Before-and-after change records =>
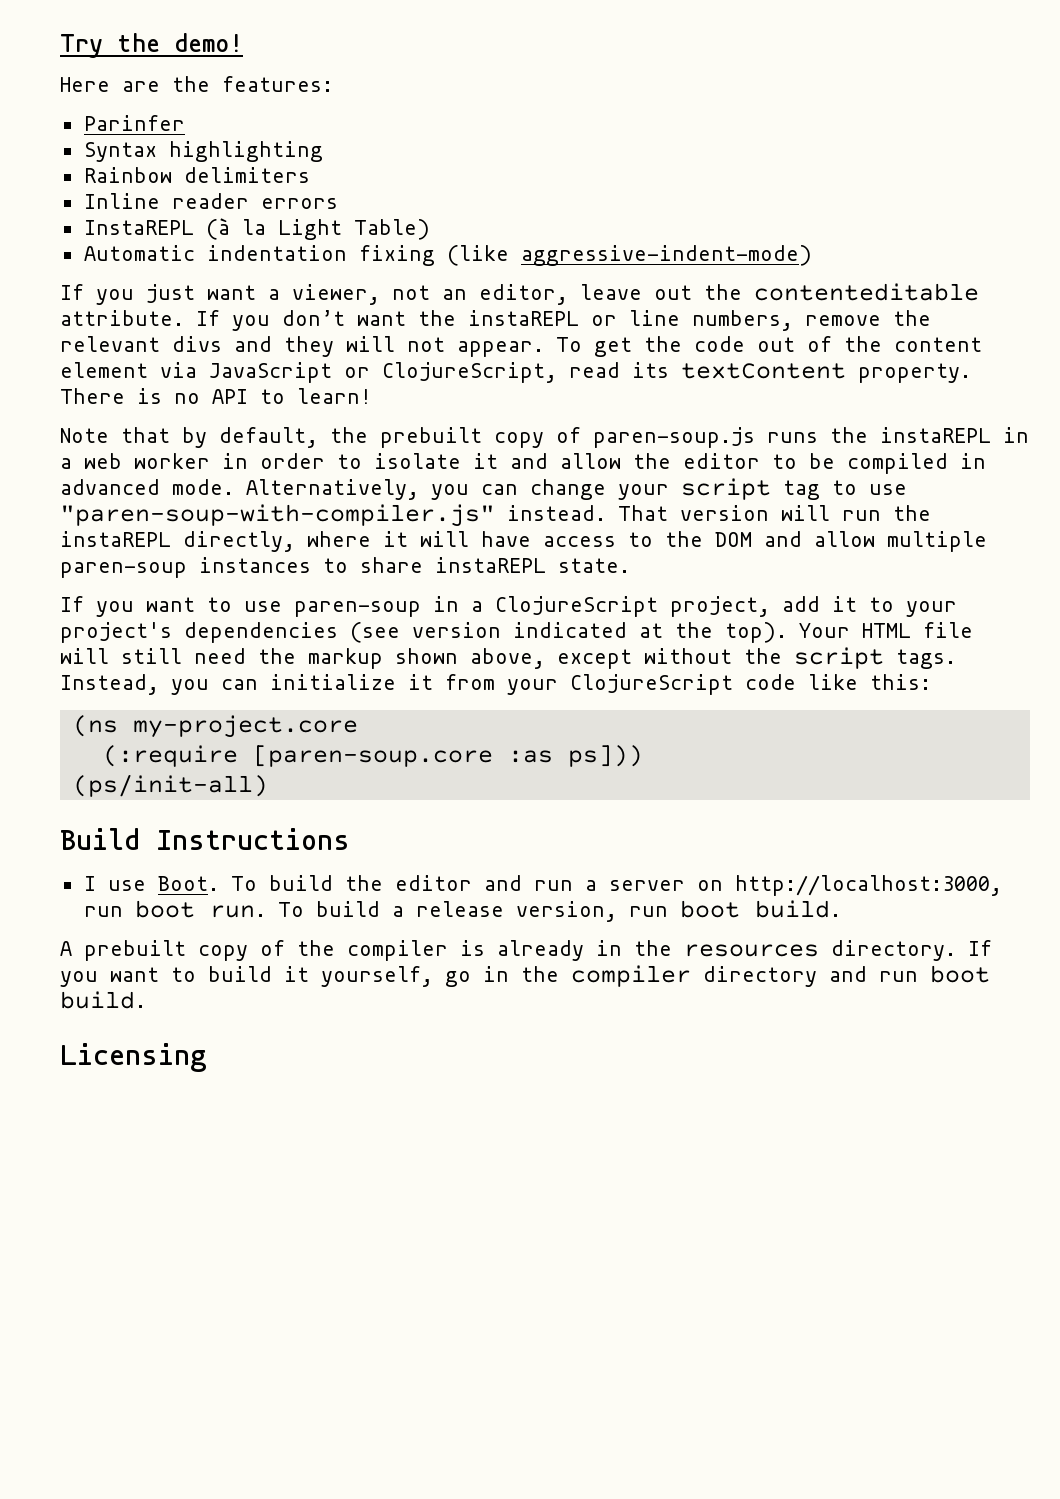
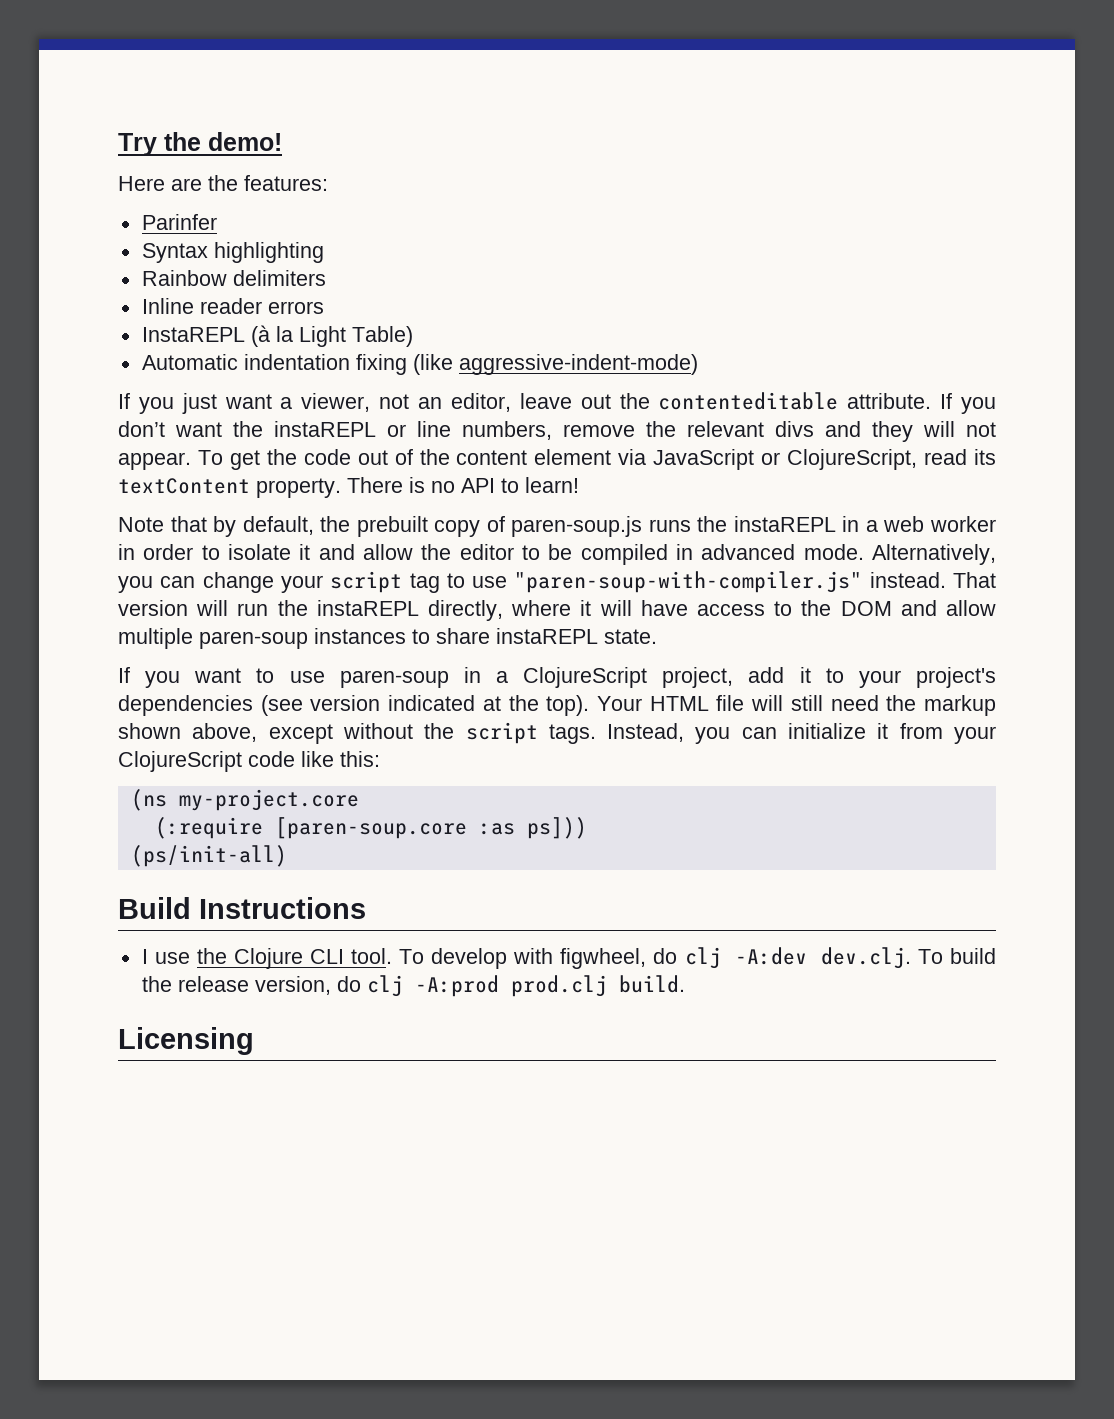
[157,875,1002,896] [83,900,841,922] [60,940,992,961] [60,965,990,987] Boot. To build the editor and run a server on http://localhost:3000, run boot run. To build a release version, run boot build. // A prebuilt copy of the compiler is already in the resources directory. If you want to build it yourself, go in the compiler directory and run boot -> [196,947,996,969] [141,975,607,997] the Clojure CLI tool. To develop with figwheel, do clj -A:dev dev.clj. To build the release version, do clj -A:prod prod.clj

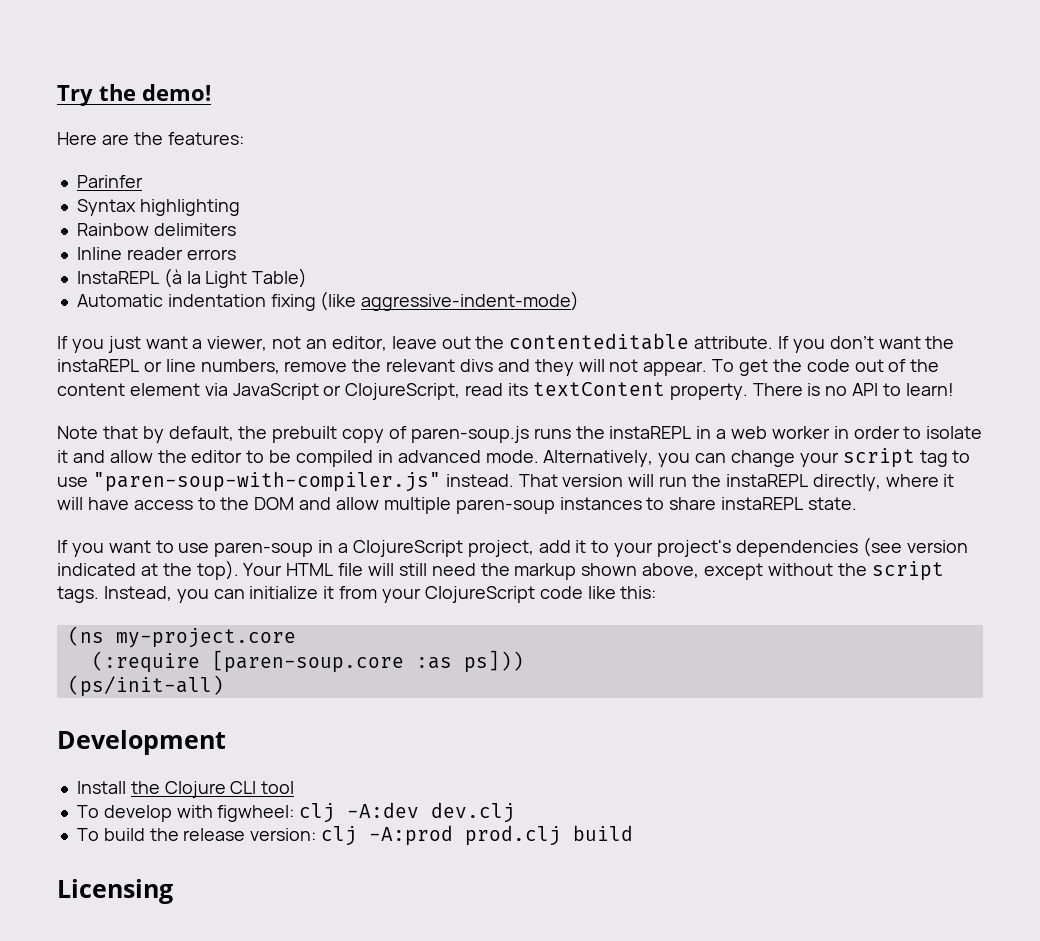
[118,897,366,919] [141,949,190,964] Build Instructions // I use -> [57,730,226,755] [76,781,126,794] Development // Install
[351,948,393,964] tool. -> [261,781,295,794] tool //
[560,948,678,969] figwheel, do -> [217,805,295,822] figwheel:
[820,947,911,969] dev.clj. -> [431,802,516,823] dev.clj //
[254,976,361,995] version, do -> [250,828,317,841] version:
[618,975,685,993] build. -> [573,825,634,841] build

Your task =>
Could you retype every record exactly, leaving the pictures out?

Solution to the problem =>
[157,875,1002,896] [83,900,841,922] [60,940,992,961] [60,965,990,987] Boot. To build the editor and run a server on http://localhost:3000, run boot run. To build a release version, run boot build. // A prebuilt copy of the compiler is already in the resources directory. If you want to build it yourself, go in the compiler directory and run boot -> [196,947,996,969] [141,975,607,997] the Clojure CLI tool. To develop with figwheel, do clj -A:dev dev.clj. To build the release version, do clj -A:prod prod.clj

[118,897,366,919] [141,949,190,964] Build Instructions // I use -> [57,730,226,755] [76,781,126,794] Development // Install
[351,948,393,964] tool. -> [261,781,295,794] tool //
[560,948,678,969] figwheel, do -> [217,805,295,822] figwheel:
[820,947,911,969] dev.clj. -> [431,802,516,823] dev.clj //
[254,976,361,995] version, do -> [250,828,317,841] version:
[618,975,685,993] build. -> [573,825,634,841] build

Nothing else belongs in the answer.